Records for this exercise Start Marker
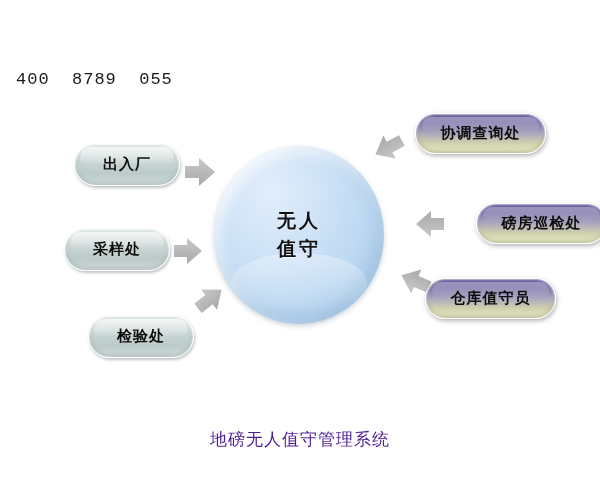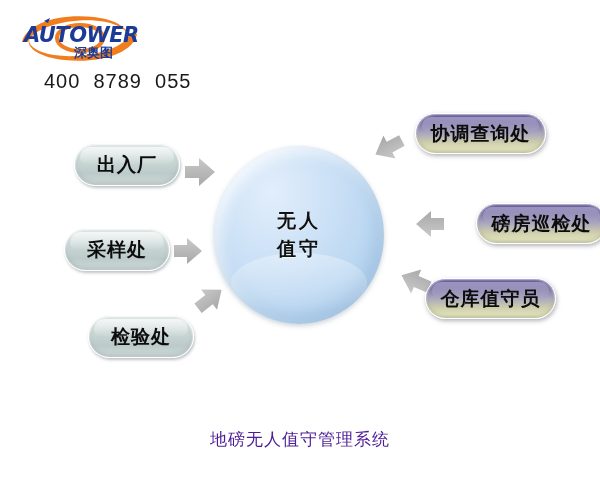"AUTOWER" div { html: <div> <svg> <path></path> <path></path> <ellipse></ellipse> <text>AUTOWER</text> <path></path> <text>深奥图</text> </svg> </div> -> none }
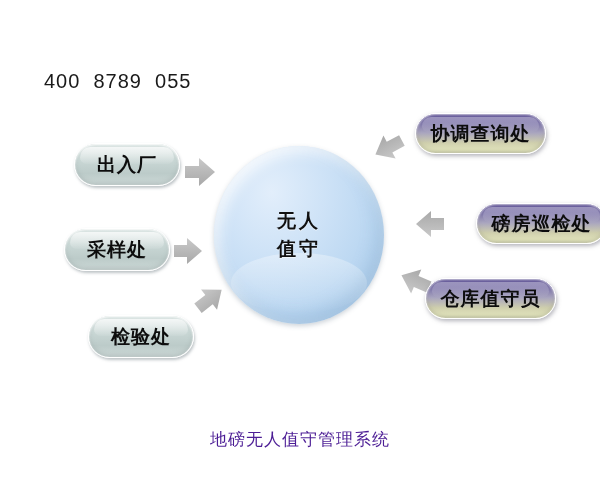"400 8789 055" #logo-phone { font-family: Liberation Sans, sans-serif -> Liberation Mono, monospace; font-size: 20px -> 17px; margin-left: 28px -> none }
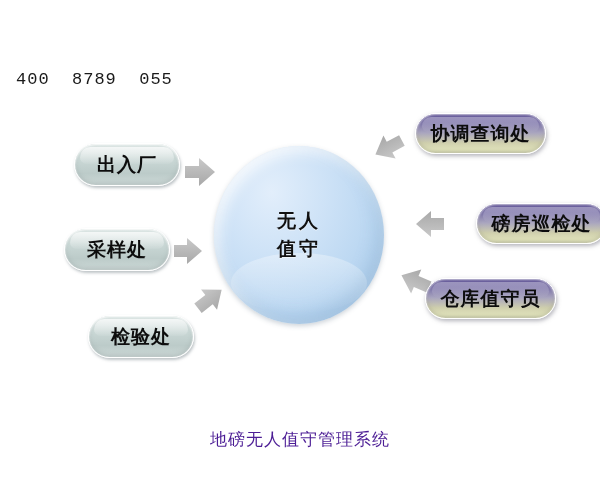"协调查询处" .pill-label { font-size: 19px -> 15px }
Records for this exercise End Marker
Records for this exercise Start Marker
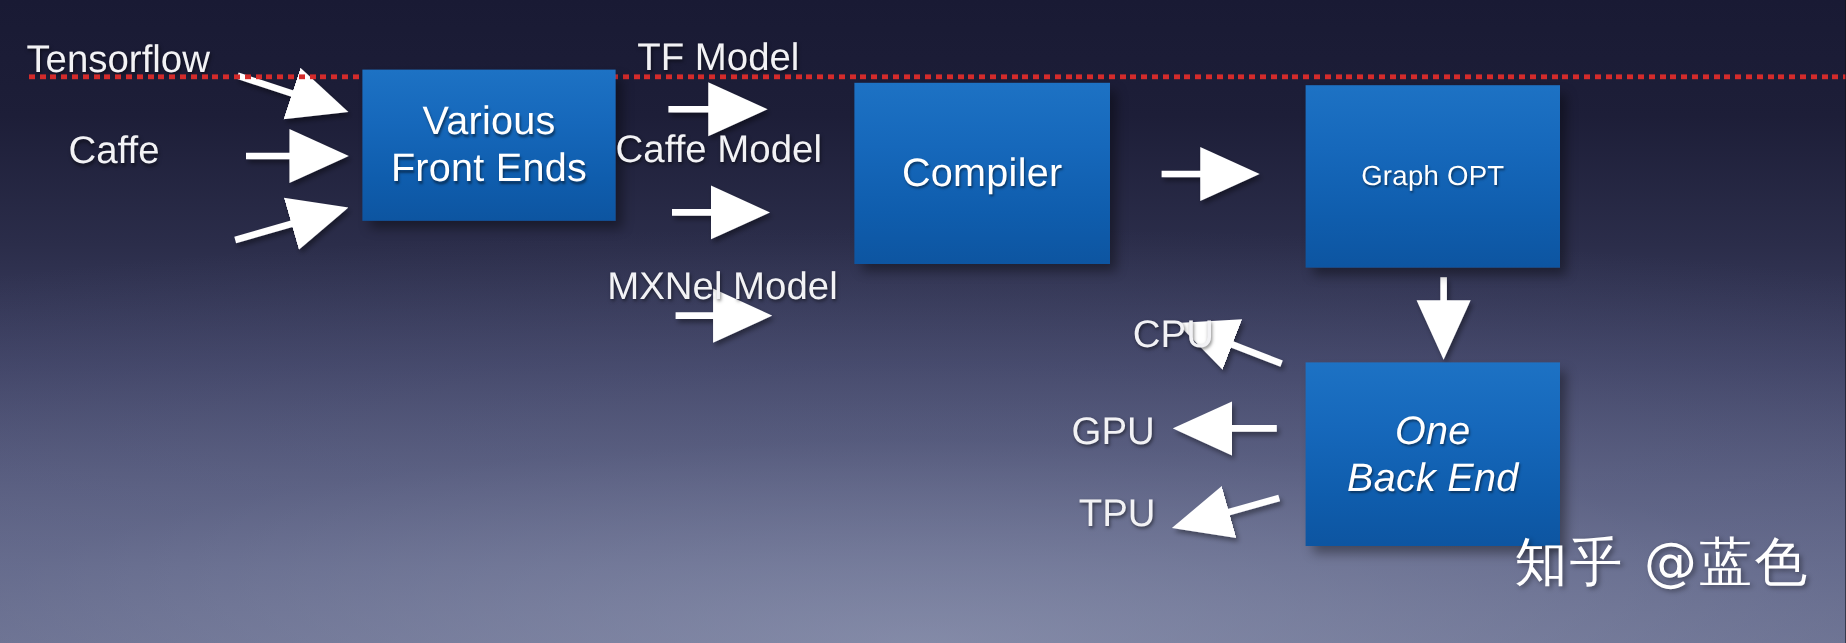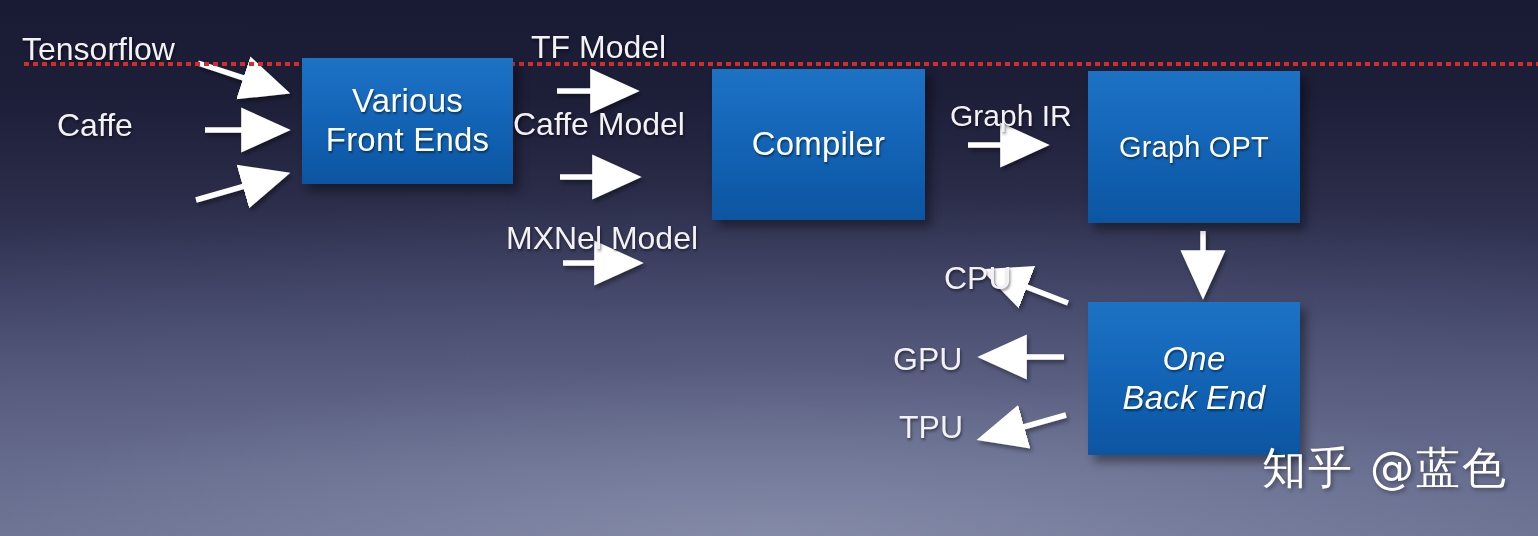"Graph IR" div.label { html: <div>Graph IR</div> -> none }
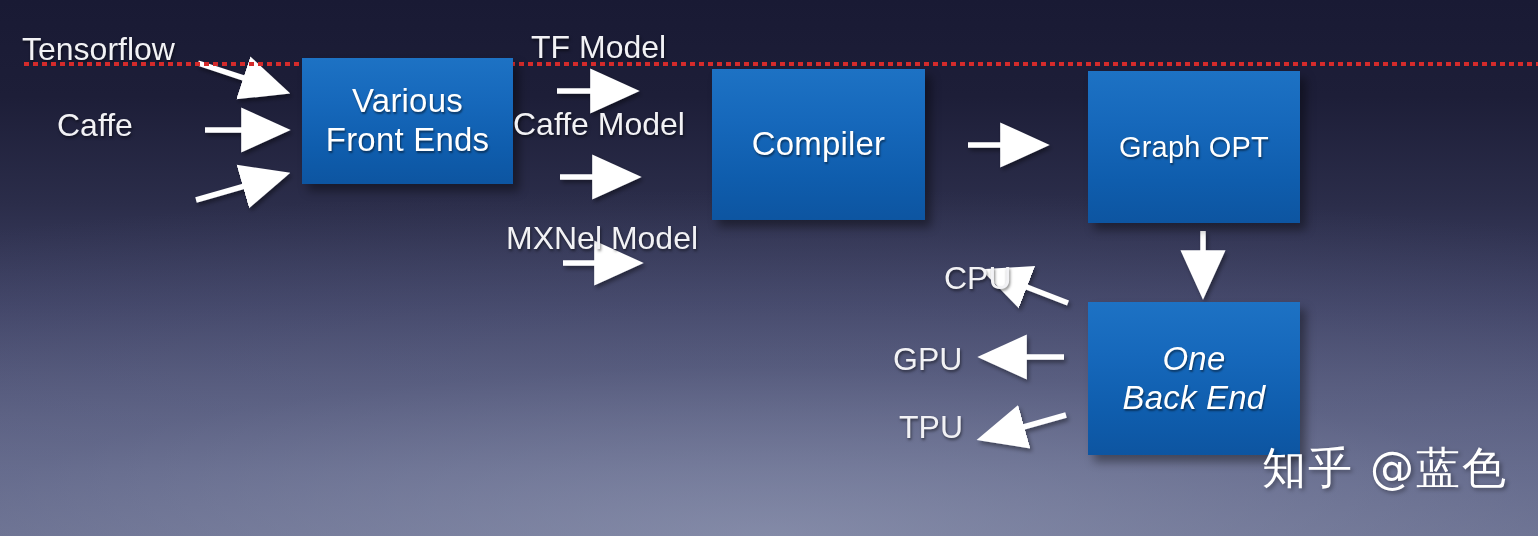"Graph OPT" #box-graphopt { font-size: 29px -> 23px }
Records for this exercise End Marker
_Task requirements_. Reproduce the listing above from the line that holds "html: <div>Graph IR</div>" through the line that holds "font-size: 29px ->", both included, with the pictures left out.

_Answer area_.
"Graph IR" div.label { html: <div>Graph IR</div> -> none }
"Graph OPT" #box-graphopt { font-size: 29px -> 23px }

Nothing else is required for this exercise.